_HOW TO COMPLETE THIS TASK:_
No pictures should be carried over. Output all other parts of the entries verbatim.

_THE RECORDS:_
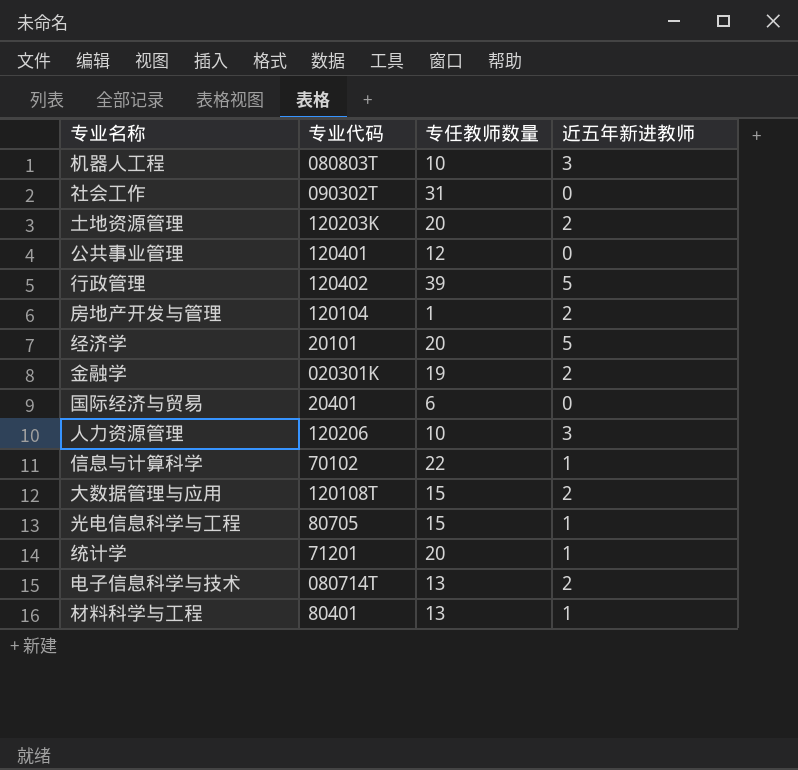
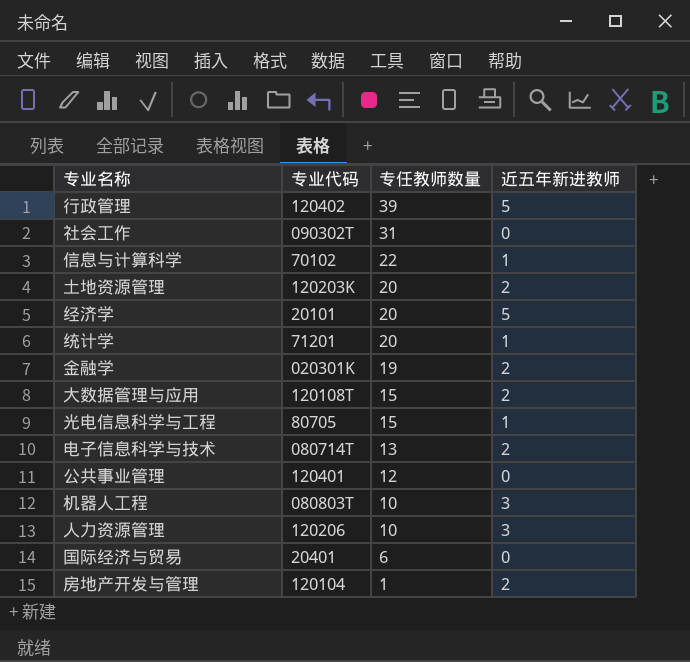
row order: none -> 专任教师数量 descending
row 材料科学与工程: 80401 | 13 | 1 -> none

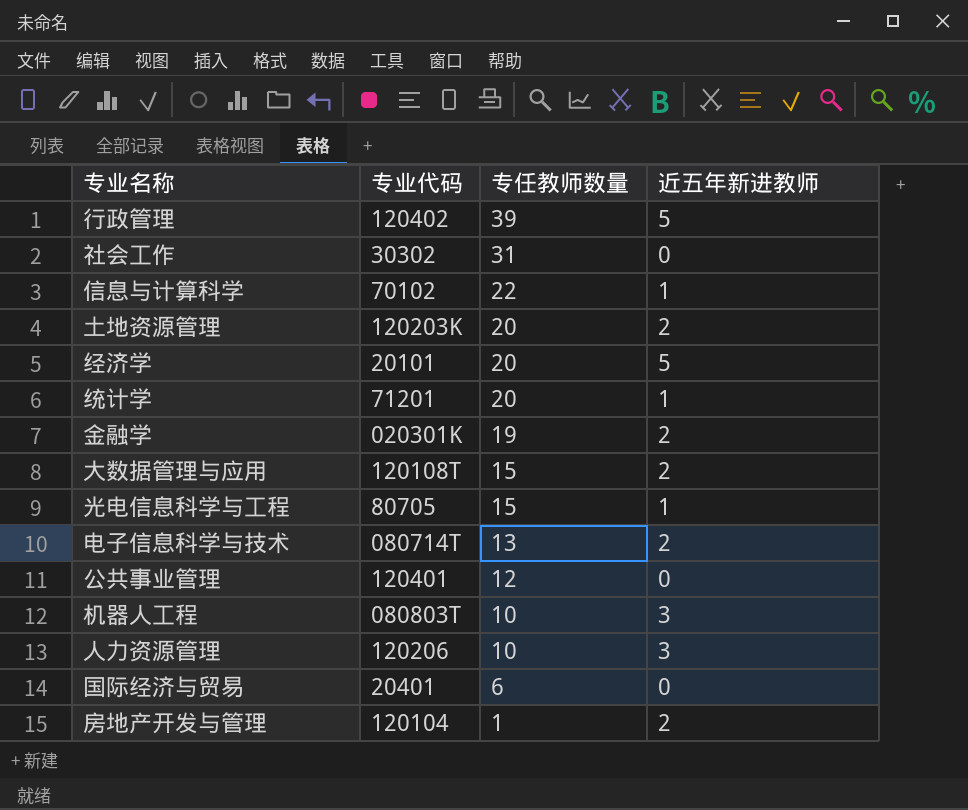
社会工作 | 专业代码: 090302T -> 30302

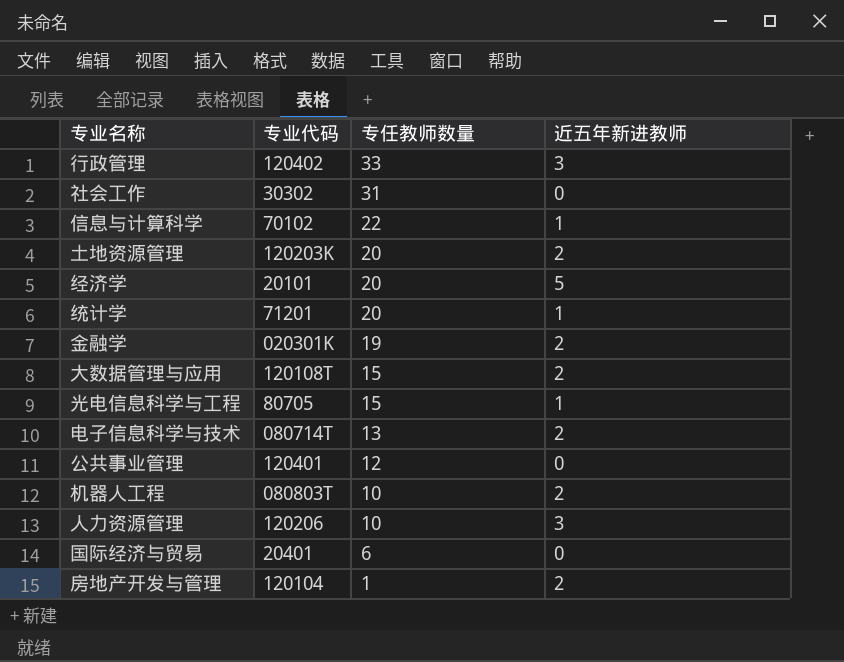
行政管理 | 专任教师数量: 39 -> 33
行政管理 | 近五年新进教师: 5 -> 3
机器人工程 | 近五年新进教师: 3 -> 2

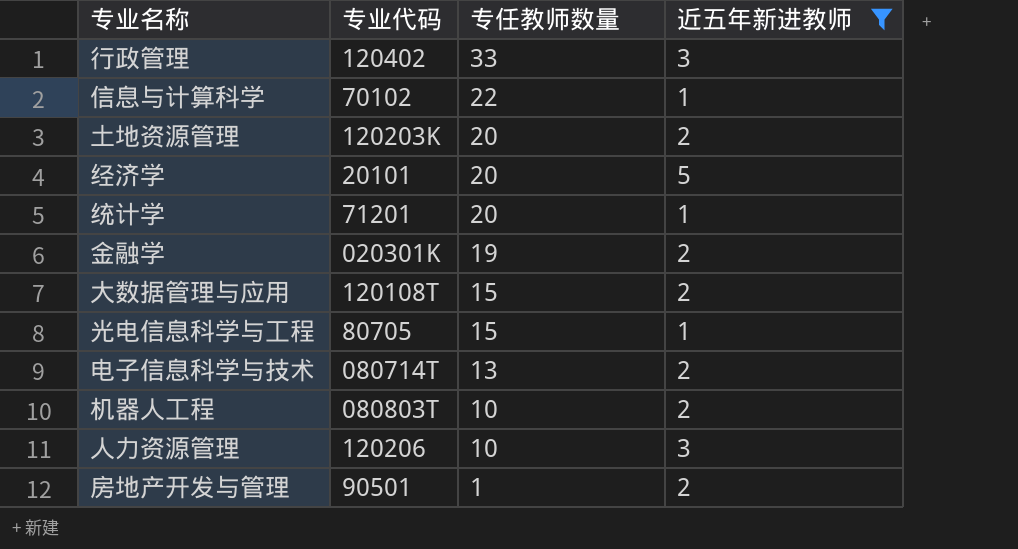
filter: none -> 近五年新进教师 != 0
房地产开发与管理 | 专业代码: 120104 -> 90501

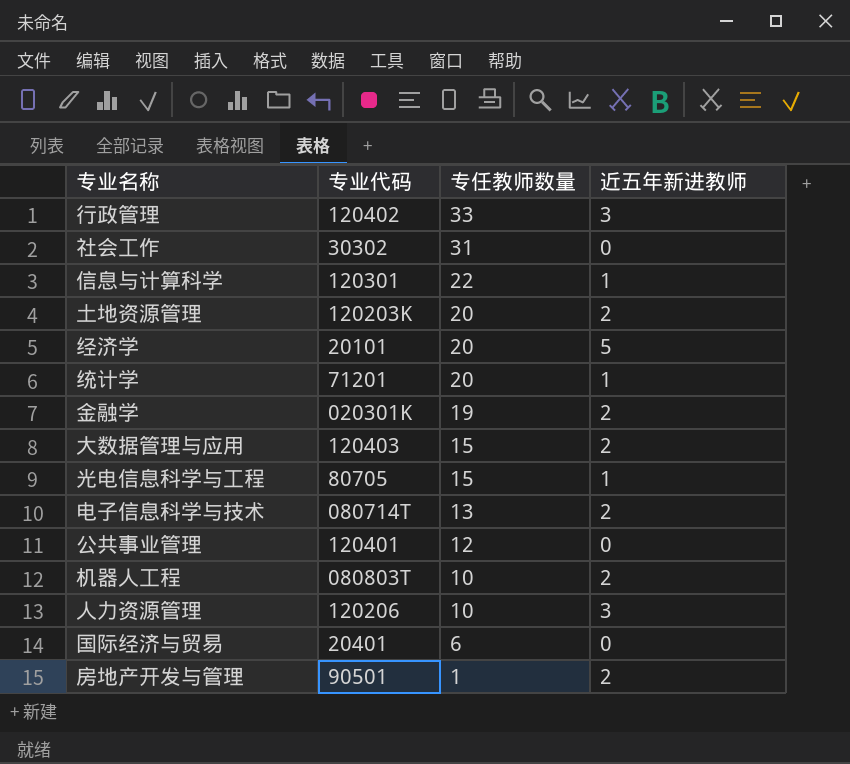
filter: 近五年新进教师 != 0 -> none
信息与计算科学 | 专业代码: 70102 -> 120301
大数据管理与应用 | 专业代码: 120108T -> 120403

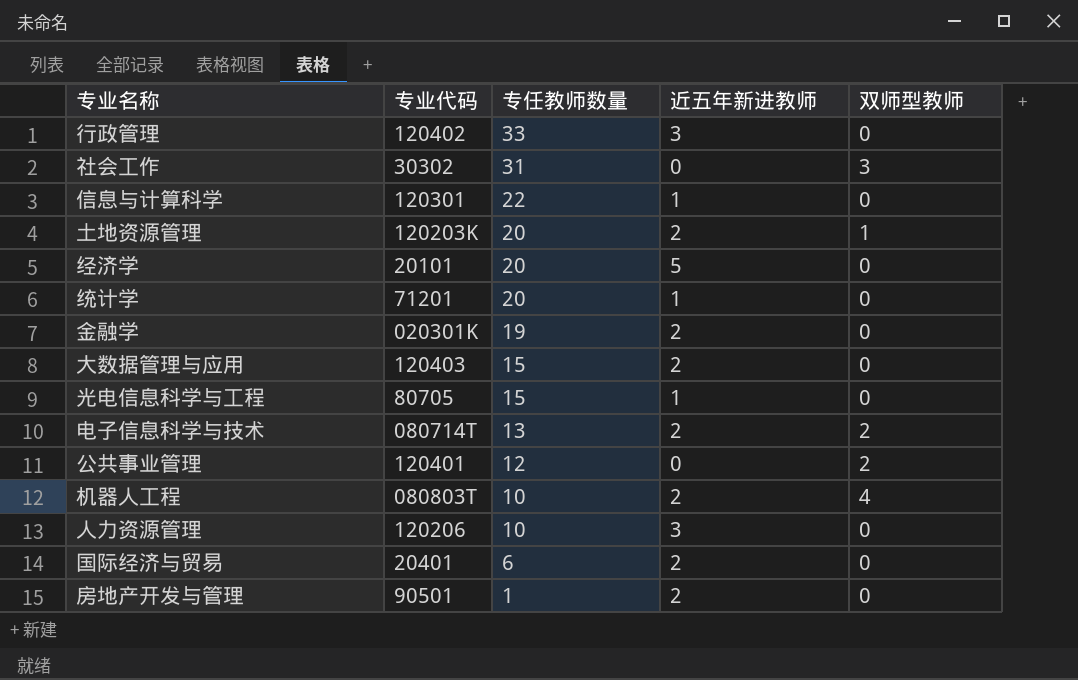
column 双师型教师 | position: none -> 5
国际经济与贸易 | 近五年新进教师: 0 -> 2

_ANSWER SECTION:_
row order: none -> 专任教师数量 descending
row 材料科学与工程: 80401 | 13 | 1 -> none

社会工作 | 专业代码: 090302T -> 30302

行政管理 | 专任教师数量: 39 -> 33
行政管理 | 近五年新进教师: 5 -> 3
机器人工程 | 近五年新进教师: 3 -> 2

filter: none -> 近五年新进教师 != 0
房地产开发与管理 | 专业代码: 120104 -> 90501

filter: 近五年新进教师 != 0 -> none
信息与计算科学 | 专业代码: 70102 -> 120301
大数据管理与应用 | 专业代码: 120108T -> 120403

column 双师型教师 | position: none -> 5
国际经济与贸易 | 近五年新进教师: 0 -> 2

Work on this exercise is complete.